The mass death occurred when Congressman Leo Ryan of the Bay Area went to visit Jonestown to investigate reports of child abuse and people being held against their will.
When he arrived, the ensuing paranoiac reaction triggered an apocalyptic response. The Congressman was murdered by Jones followers and Jones, fearing retribution, oredered his followers to kill themselves and their children.
This is where the phrase "drink the kool-aid" in referring to mind control arose. The poison was mixed in big cats of kool-aid which all drank.
There is a good history of the rise and descent into madness and the tragic events in the Washington Post with a photo gallery.

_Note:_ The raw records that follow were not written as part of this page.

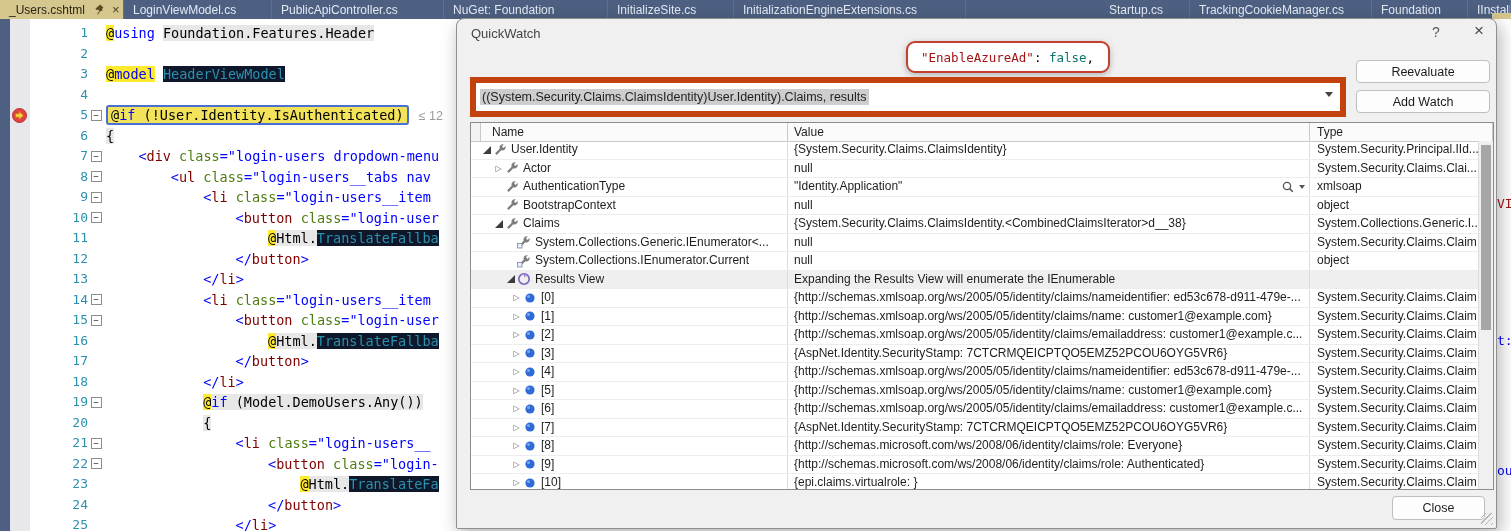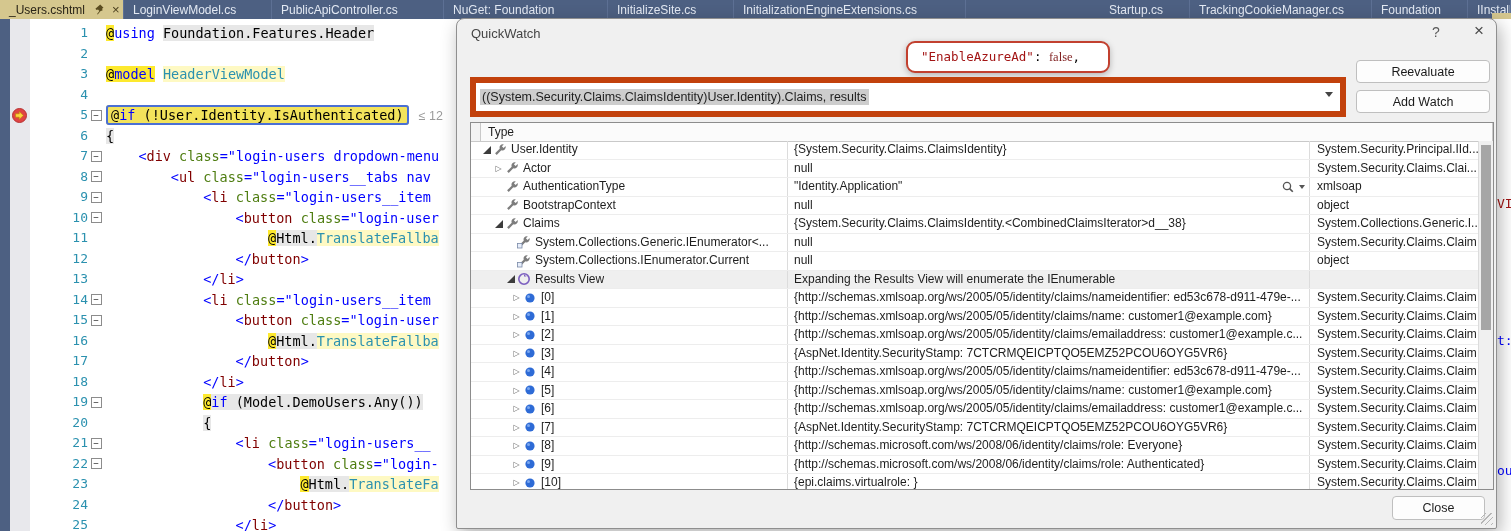--- a/index.html
+++ b/index.html
@@ -224,7 +224,7 @@
     <div class="qw-x">×</div>
 
     <div class="callout">
-      <span><span style="color: rgb(163, 21, 21);">"EnableAzureAd"</span><span style="color: rgb(0, 0, 0);">: </span><span style="color: #7f1d1d; font-family: Liberation Serif, serif;">false</span><span style="color: rgb(0, 0, 0);">,</span></span>
+      <span><span style="color: rgb(163, 21, 21);">"EnableAzureAd"</span><span style="color: rgb(0, 0, 0);">: </span><span style="color: #0f766e;">false</span><span style="color: rgb(0, 0, 0);">,</span></span>
     </div>
 
     <div class="qw-lbl" style="top:41px">Expression:</div>

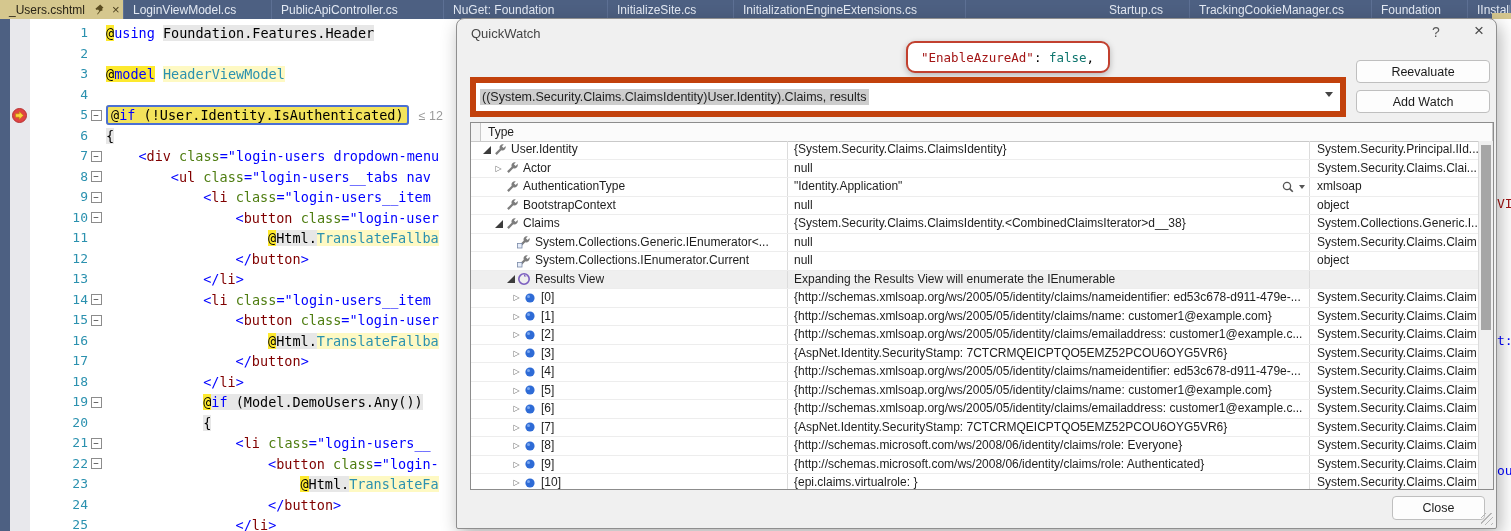--- a/index.html
+++ b/index.html
@@ -37,7 +37,7 @@
   .sg-k{color:#0000ff;}
   .sg-kg{color:#0000ff;background:#e7e7e7;}
   .sg-g{background:#e7e7e7;}
-  .sg-gt{background:#fef9c3;color:#2b91af;}
+  .sg-gt{background:#0f172a;color:#2b91af;}
   .sg-tg{color:#800000;}
   .sg-dl{color:#0000ff;}
   .sg-at{color:#4d7c0f;}

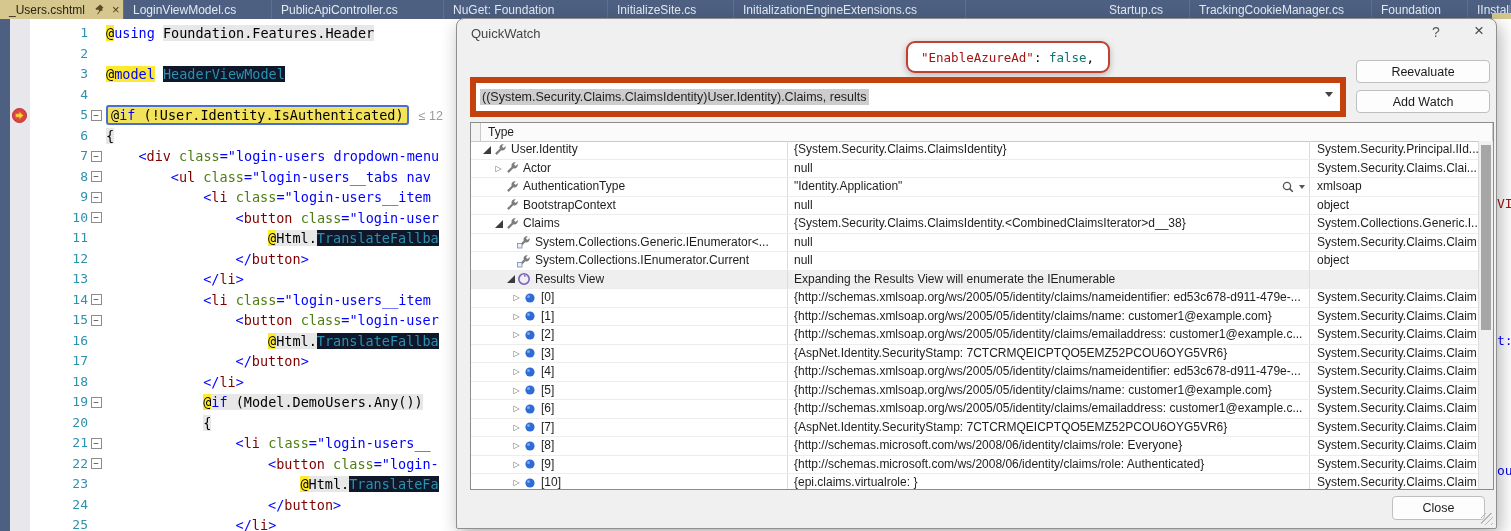--- a/index.html
+++ b/index.html
@@ -241,6 +241,7 @@
     <div class="grid">
       <div class="ghead">
         <div class="c-gut"></div>
+        <div class="cell c-name">Name</div>
         <div class="cell c-typ">Type</div>
       </div>
       <div class="gbody">

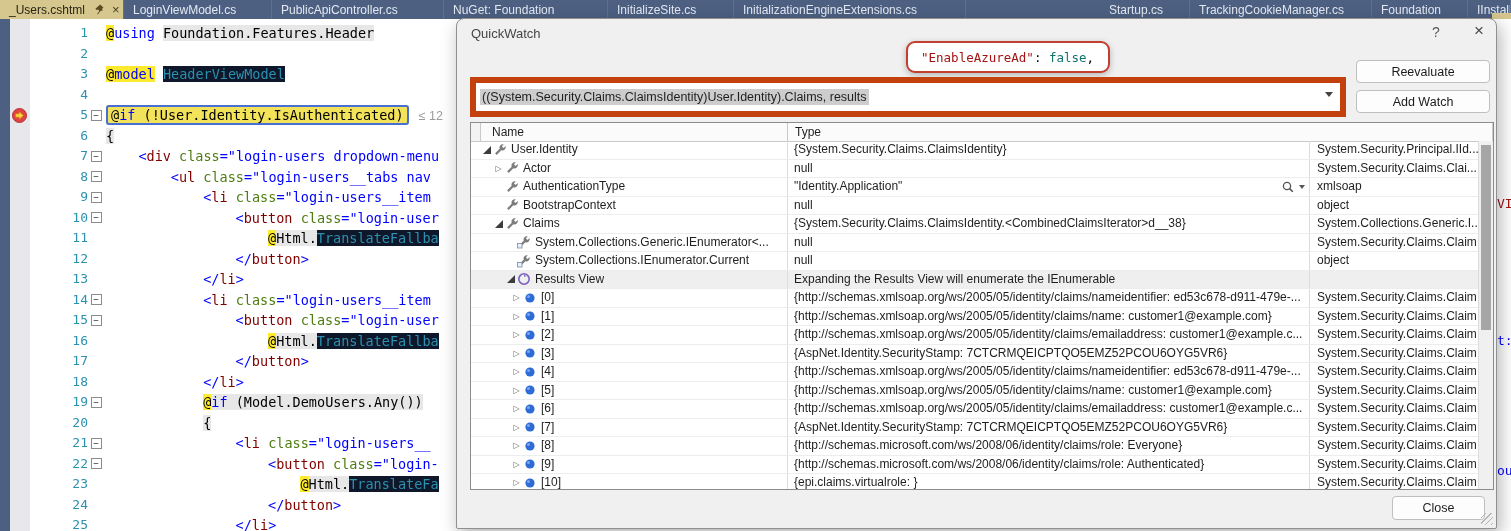--- a/index.html
+++ b/index.html
@@ -242,6 +242,7 @@
       <div class="ghead">
         <div class="c-gut"></div>
         <div class="cell c-name">Name</div>
+        <div class="cell c-val">Value</div>
         <div class="cell c-typ">Type</div>
       </div>
       <div class="gbody">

There was a ceremony in San Francisco commenorating the event held by relatives and some of the survivors of the Jonestown settlement.
Many Jonestown survivors and their families believe that the lessons of Jonestown are to remember and guard against demagogues who use religion as a cover for fraud, deception and imposing their own sometimes dangerous social and political beliefs on their naive and unsuspecting followers.
It was that theme that dominated Tuesday's memorial service at the mass grave in Oakland. In an emotional and highly charged address, the Rev. Amos Brown, bishop at San Francisco's Third Baptist Church and president of the San Francisco NAACP, warned the mourners to beware of religious leaders who claim to have all the answers and insinuate themselves into politics, as Jones did so effectively in San Francisco.
"Good religion elevates folk, it teaches people to think for themselves. Good religion isn't authoritarian. Good religion isn't bigoted," he said. "Open up your eyes, America. America isn't a theocracy, it's a democracy. . . . And that is the lesson we must learn from Jonestown."